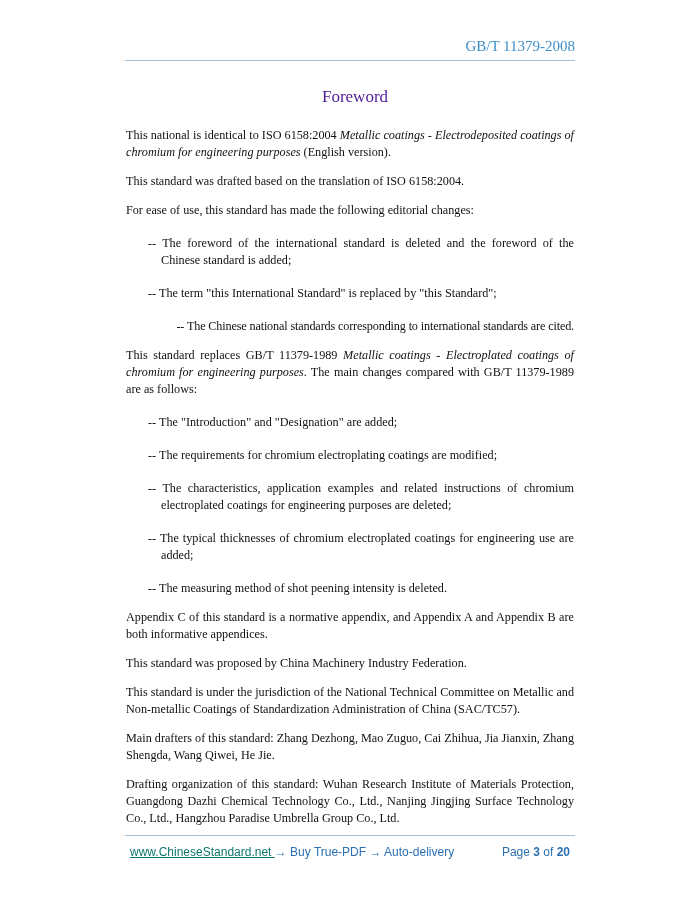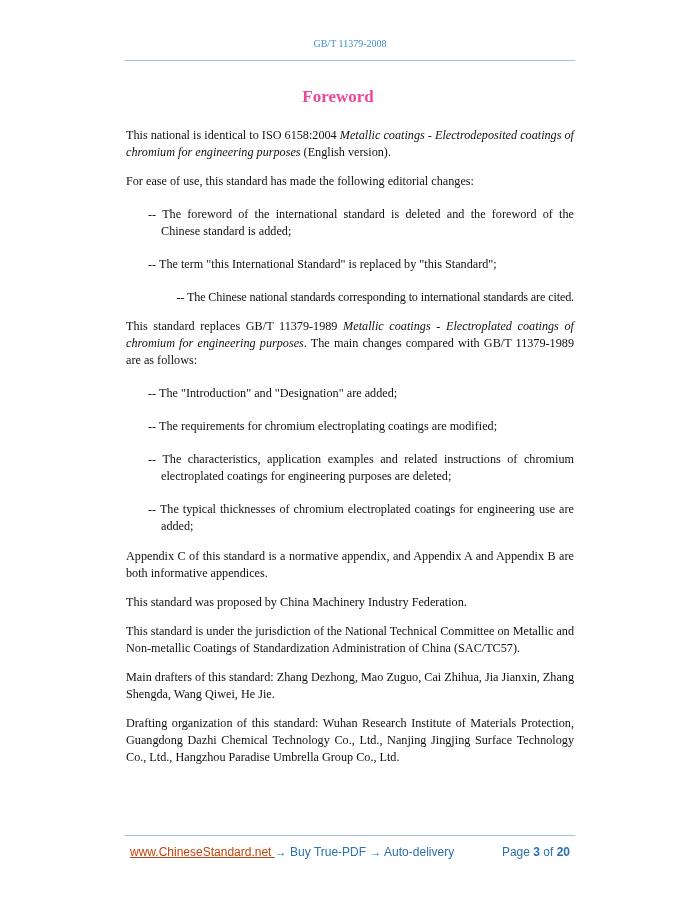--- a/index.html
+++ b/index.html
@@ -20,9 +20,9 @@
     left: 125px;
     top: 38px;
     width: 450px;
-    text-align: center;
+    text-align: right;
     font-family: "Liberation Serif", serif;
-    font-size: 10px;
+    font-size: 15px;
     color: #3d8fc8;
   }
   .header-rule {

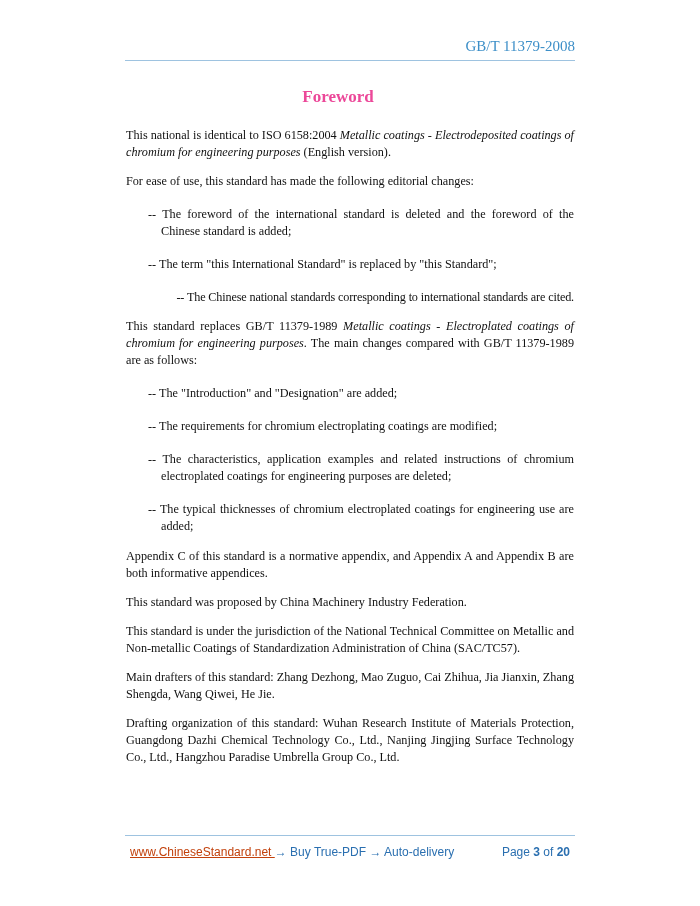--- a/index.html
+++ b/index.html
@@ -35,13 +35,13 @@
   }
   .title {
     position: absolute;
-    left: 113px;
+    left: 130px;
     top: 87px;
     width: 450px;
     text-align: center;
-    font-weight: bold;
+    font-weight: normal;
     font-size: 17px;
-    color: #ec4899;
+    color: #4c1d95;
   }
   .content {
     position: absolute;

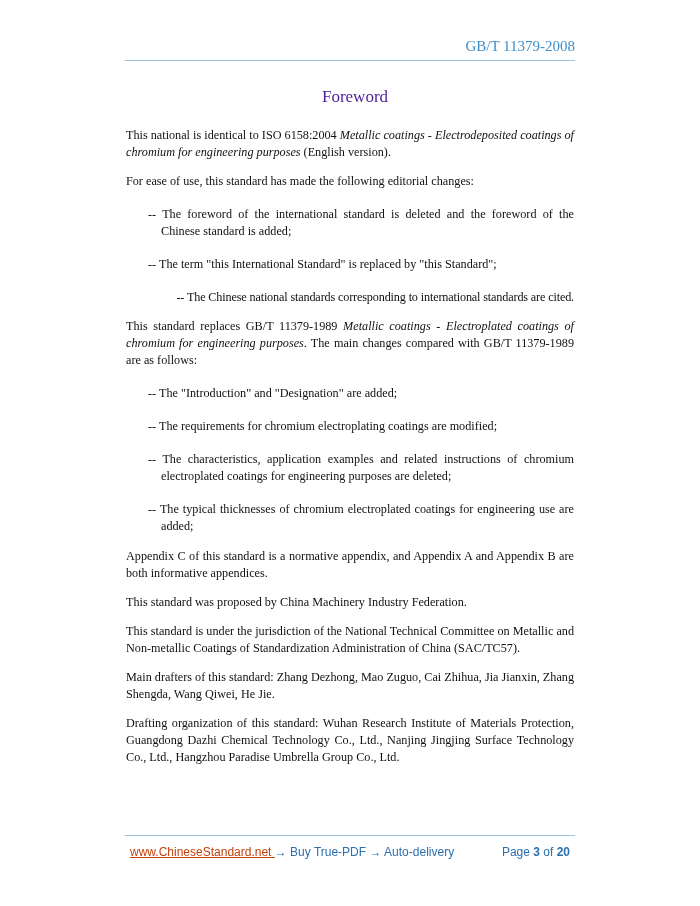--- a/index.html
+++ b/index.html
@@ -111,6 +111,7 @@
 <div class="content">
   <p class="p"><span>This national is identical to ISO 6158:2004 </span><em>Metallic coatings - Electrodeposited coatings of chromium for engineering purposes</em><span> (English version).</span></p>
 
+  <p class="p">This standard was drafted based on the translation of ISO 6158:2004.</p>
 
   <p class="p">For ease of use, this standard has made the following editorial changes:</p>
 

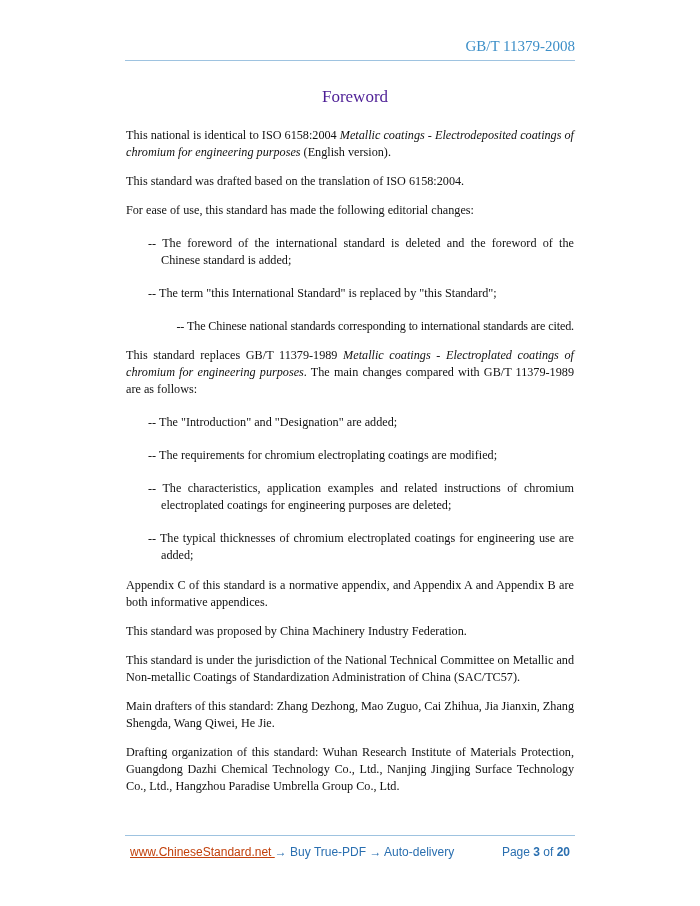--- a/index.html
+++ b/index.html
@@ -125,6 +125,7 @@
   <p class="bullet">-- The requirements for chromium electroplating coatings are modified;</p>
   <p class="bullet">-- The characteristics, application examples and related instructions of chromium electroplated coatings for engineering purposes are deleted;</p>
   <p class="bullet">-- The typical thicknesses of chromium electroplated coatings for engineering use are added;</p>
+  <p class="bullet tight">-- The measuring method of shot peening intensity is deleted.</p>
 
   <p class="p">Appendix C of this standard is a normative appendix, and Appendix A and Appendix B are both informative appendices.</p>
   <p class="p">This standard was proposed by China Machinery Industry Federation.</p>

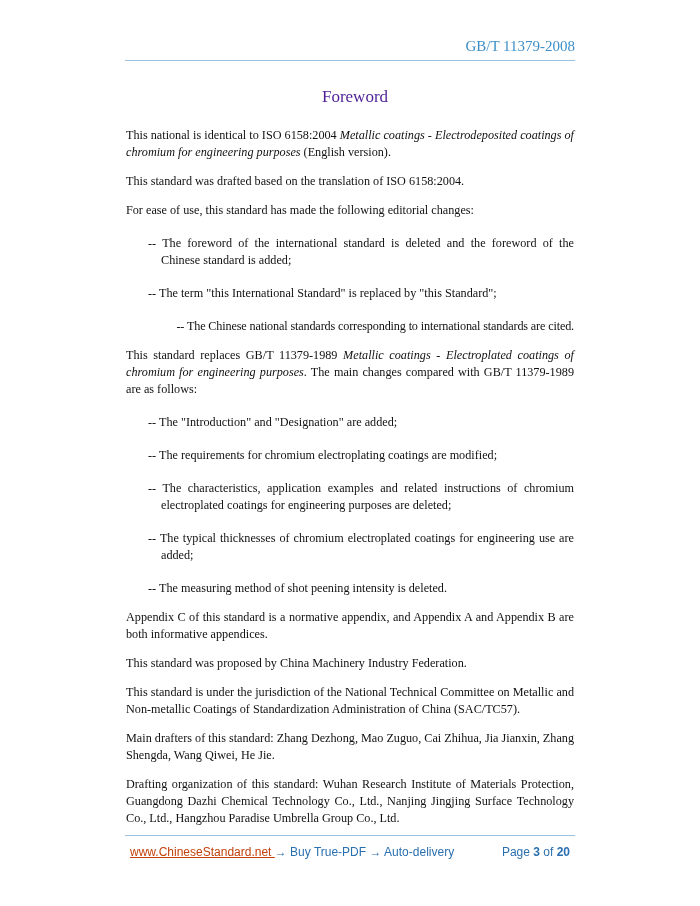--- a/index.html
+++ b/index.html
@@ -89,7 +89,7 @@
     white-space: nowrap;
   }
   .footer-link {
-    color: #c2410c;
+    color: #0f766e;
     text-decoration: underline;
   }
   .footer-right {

+---+

## [Problem statement]
Although the records contain pictures, the output must hold only their exact wording.

## [Task response]
--- a/index.html
+++ b/index.html
@@ -20,9 +20,9 @@
     left: 125px;
     top: 38px;
     width: 450px;
-    text-align: center;
+    text-align: right;
     font-family: "Liberation Serif", serif;
-    font-size: 10px;
+    font-size: 15px;
     color: #3d8fc8;
   }
   .header-rule {

--- a/index.html
+++ b/index.html
@@ -35,13 +35,13 @@
   }
   .title {
     position: absolute;
-    left: 113px;
+    left: 130px;
     top: 87px;
     width: 450px;
     text-align: center;
-    font-weight: bold;
+    font-weight: normal;
     font-size: 17px;
-    color: #ec4899;
+    color: #4c1d95;
   }
   .content {
     position: absolute;

--- a/index.html
+++ b/index.html
@@ -111,6 +111,7 @@
 <div class="content">
   <p class="p"><span>This national is identical to ISO 6158:2004 </span><em>Metallic coatings - Electrodeposited coatings of chromium for engineering purposes</em><span> (English version).</span></p>
 
+  <p class="p">This standard was drafted based on the translation of ISO 6158:2004.</p>
 
   <p class="p">For ease of use, this standard has made the following editorial changes:</p>
 

--- a/index.html
+++ b/index.html
@@ -125,6 +125,7 @@
   <p class="bullet">-- The requirements for chromium electroplating coatings are modified;</p>
   <p class="bullet">-- The characteristics, application examples and related instructions of chromium electroplated coatings for engineering purposes are deleted;</p>
   <p class="bullet">-- The typical thicknesses of chromium electroplated coatings for engineering use are added;</p>
+  <p class="bullet tight">-- The measuring method of shot peening intensity is deleted.</p>
 
   <p class="p">Appendix C of this standard is a normative appendix, and Appendix A and Appendix B are both informative appendices.</p>
   <p class="p">This standard was proposed by China Machinery Industry Federation.</p>

--- a/index.html
+++ b/index.html
@@ -89,7 +89,7 @@
     white-space: nowrap;
   }
   .footer-link {
-    color: #c2410c;
+    color: #0f766e;
     text-decoration: underline;
   }
   .footer-right {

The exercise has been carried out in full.